═══ DATASET EXTRACT ═══

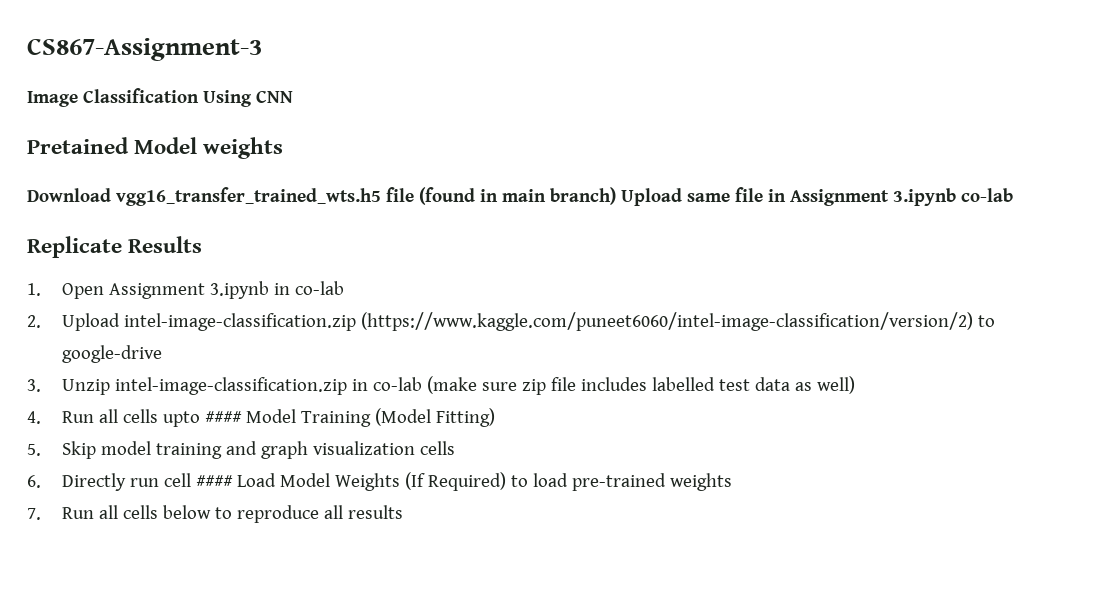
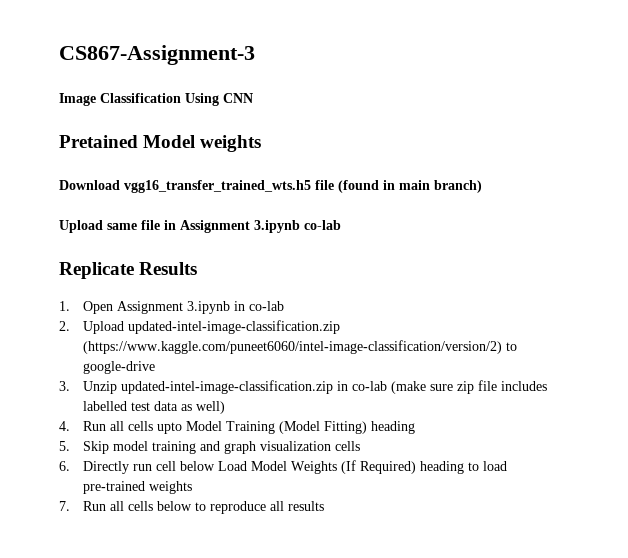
(616, 196) none -> (482, 186) //
[123,313,356,331] intel-image-classification.zip -> [128,320,341,334] updated-intel-image-classification.zip
[114,377,347,395] intel-image-classification.zip -> [121,380,334,394] updated-intel-image-classification.zip
[204,411,242,423] #### -> (183, 428) none
(495, 417) none -> [371,421,416,434] heading
[195,475,233,487] #### -> [180,461,216,471] below
(506, 481) none -> [420,461,465,474] heading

═══

## ASSIGNED TASK
No picture is to appear in the copy; every entry above is otherwise to be printed verbatim.

## EXERCISE RESULT
(616, 196) none -> (482, 186) //
[123,313,356,331] intel-image-classification.zip -> [128,320,341,334] updated-intel-image-classification.zip
[114,377,347,395] intel-image-classification.zip -> [121,380,334,394] updated-intel-image-classification.zip
[204,411,242,423] #### -> (183, 428) none
(495, 417) none -> [371,421,416,434] heading
[195,475,233,487] #### -> [180,461,216,471] below
(506, 481) none -> [420,461,465,474] heading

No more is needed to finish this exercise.